E3D Revo Micro on a Prusa Mini doing the dino test.

Switch Sports

It was nice having a TV in the lab. We could play Christmas music, take a break and watch Youtube. And of course play Switch Sports. Ems and I were pretty even and I think we stopped playing when we were tied! Luis played too though it might have been too early to really get into it since it was 6am when he showed up.

Piano from Alien3d

I got this project back in October as my first Alien3D box. I had already printed out all the parts but dreaded doing the soldering of the 12 tiny buttons. And then all those wires! Heatsync was the perfect location to get me past the hump since I had whatever I needed right there. Soldering station with all the wire cutters and flush cuts I could imagine. I powered though and here is the result!

The piano and the print itself is cool. And it’s really cool that so little code can play these sound files off of an SD card. But it has a slow response and isn’t loud enough to be all that useful. Fun overall but a disappointing result. I think the M&M sorter from December will be way more fun!
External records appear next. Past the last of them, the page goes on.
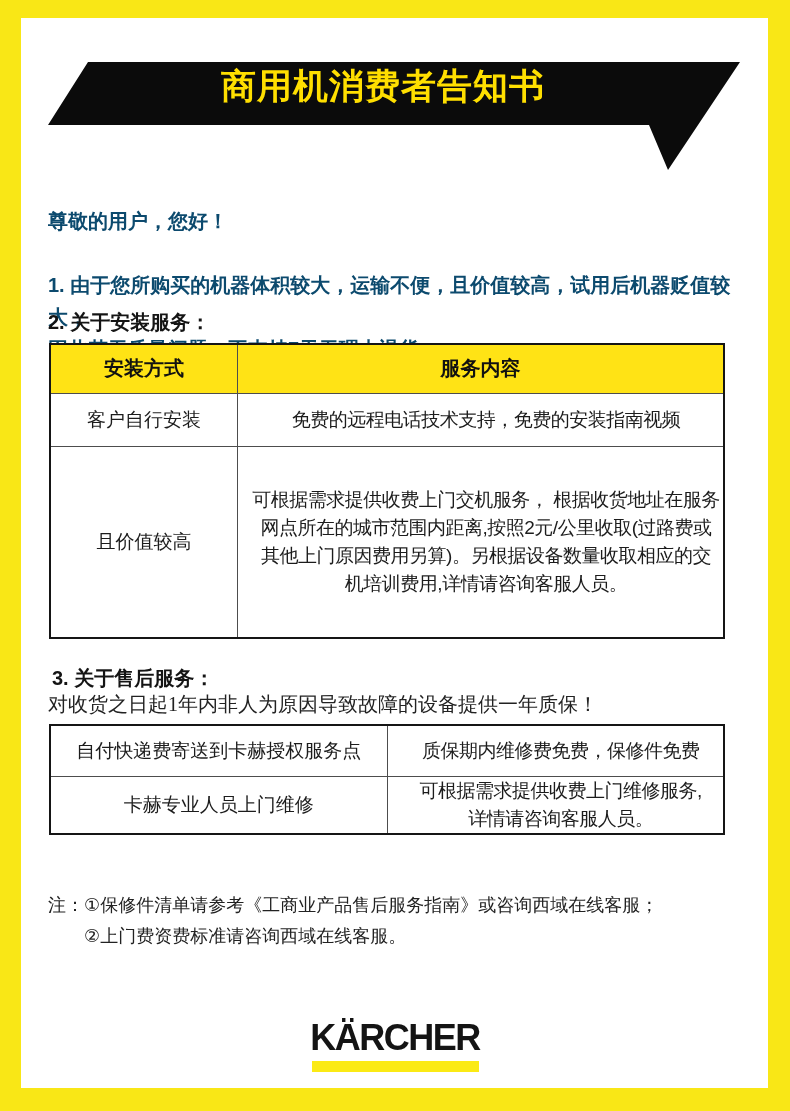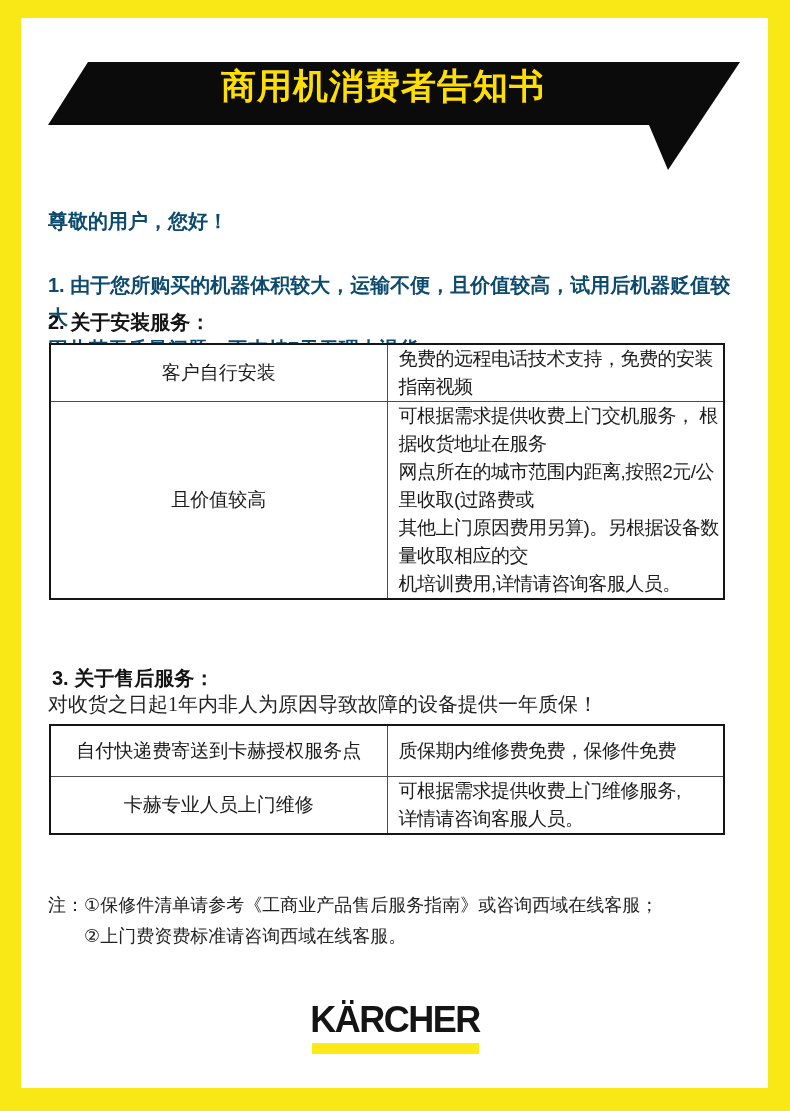"安装方式" tr.hr { html: none -> <tr> <td>安装方式</td> <td>服务内容</td> </tr> }
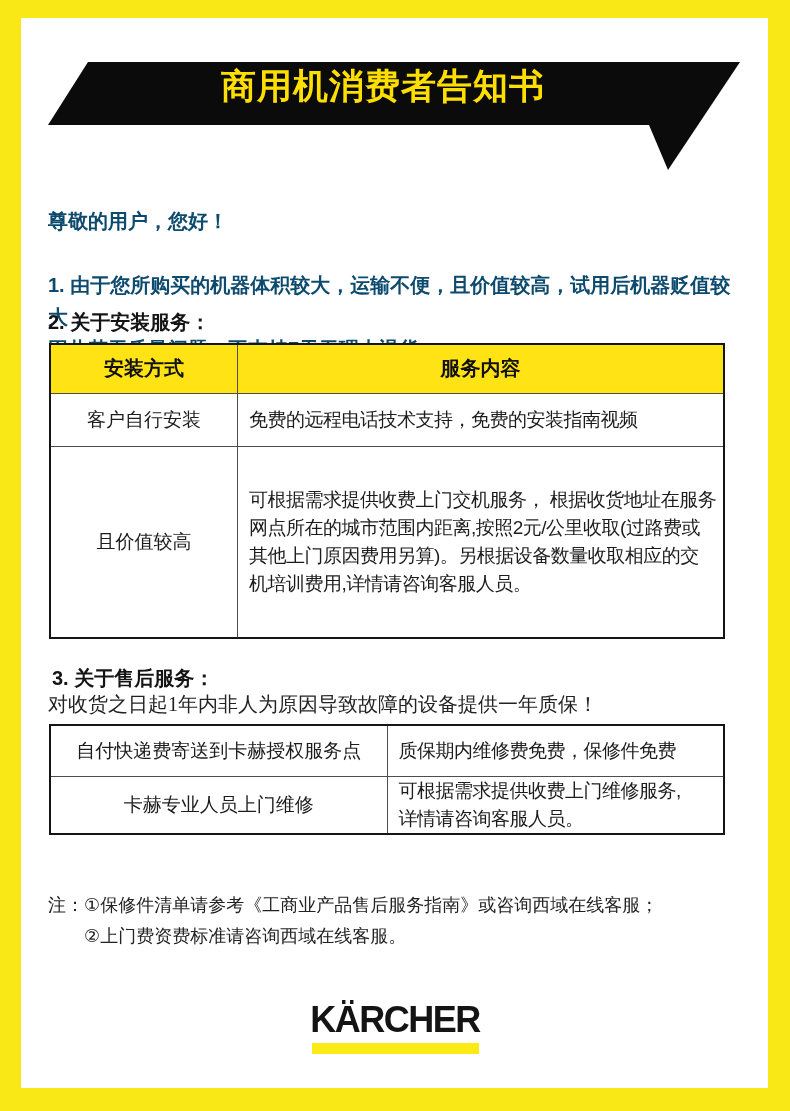"免费的远程电话技术支持，免费的安装指南视频" td.c2 { text-align: left -> center }
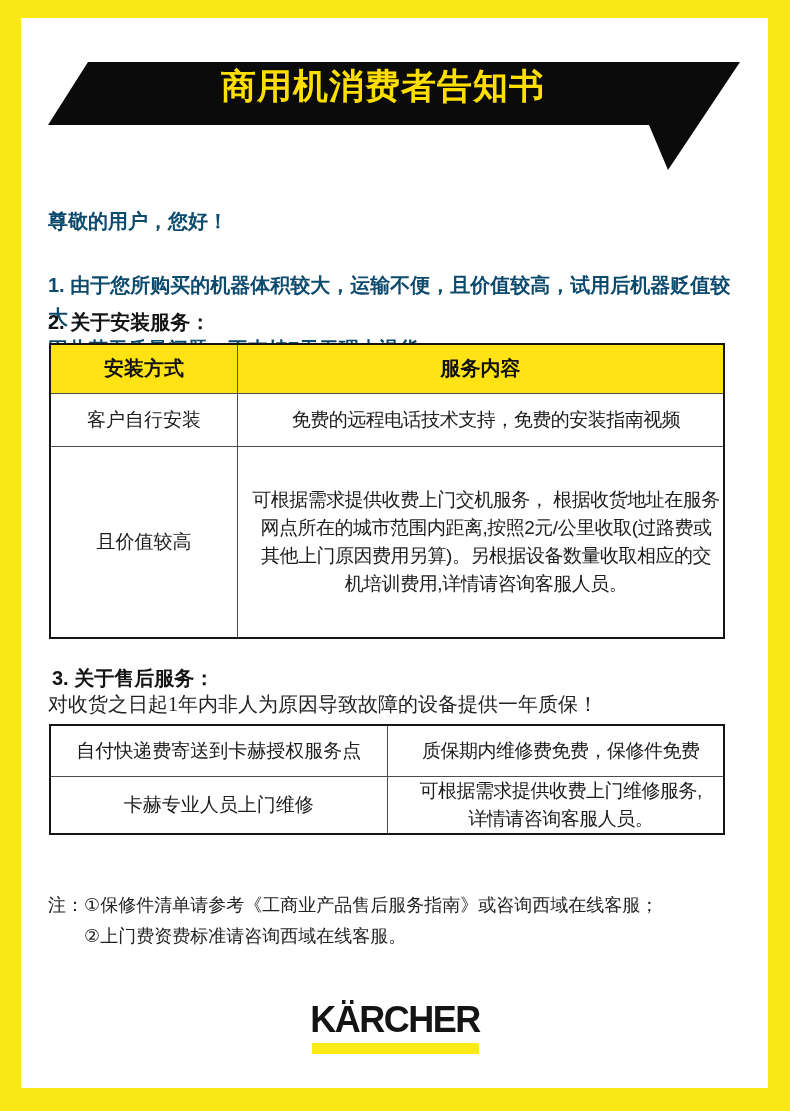"KÄRCHER" .logo-text { margin-top: none -> 18px }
Tours, Downtown Mesa, and the reindeer and sleigh

Several groups walked by and walked in. I welcomed at least 5 groups myself and I wasn’t he only one doing tours. Eric and Nate did some for sure too. Ems and I printed out over 25 reindeer and 10 sleighs to give away to people that showed up. We also brought in some flush cut so that people could “make something right there”. A few people did that and a few people just brought them home. Some people want you to sit there and show them step by step. I liked those prints because they are a bit of a challenge if you haven’t seen the final project . . . but that’s the point! Anyway, one thing we could have done better there is write up a sheet that explained it all . . . . not just to people that walked in but to other volunteers! Next time for sure.

Reindeer production (felt like a happy little elf making all these!)

One let down this year was there was nothing going on outside of Heatsync. Last year there were food vendors and little shops open around the Christmas tree and it was just cool to just walk around. This year there was nothing like that.


HAXMAS is super fun and I wish more people knew about it and showed up to make stuff. Of course, I’ve invested a ton of time in Heatsync and understand how it works, know people, and am able to be productive there. I thought at first it was “a privilege” but this is something I have earned by putting it the time and effort. I find it was worth it but I get how it can be intimidating to just anyone walking in. I do wish we could get more people to participate though. If you have ideas let me know!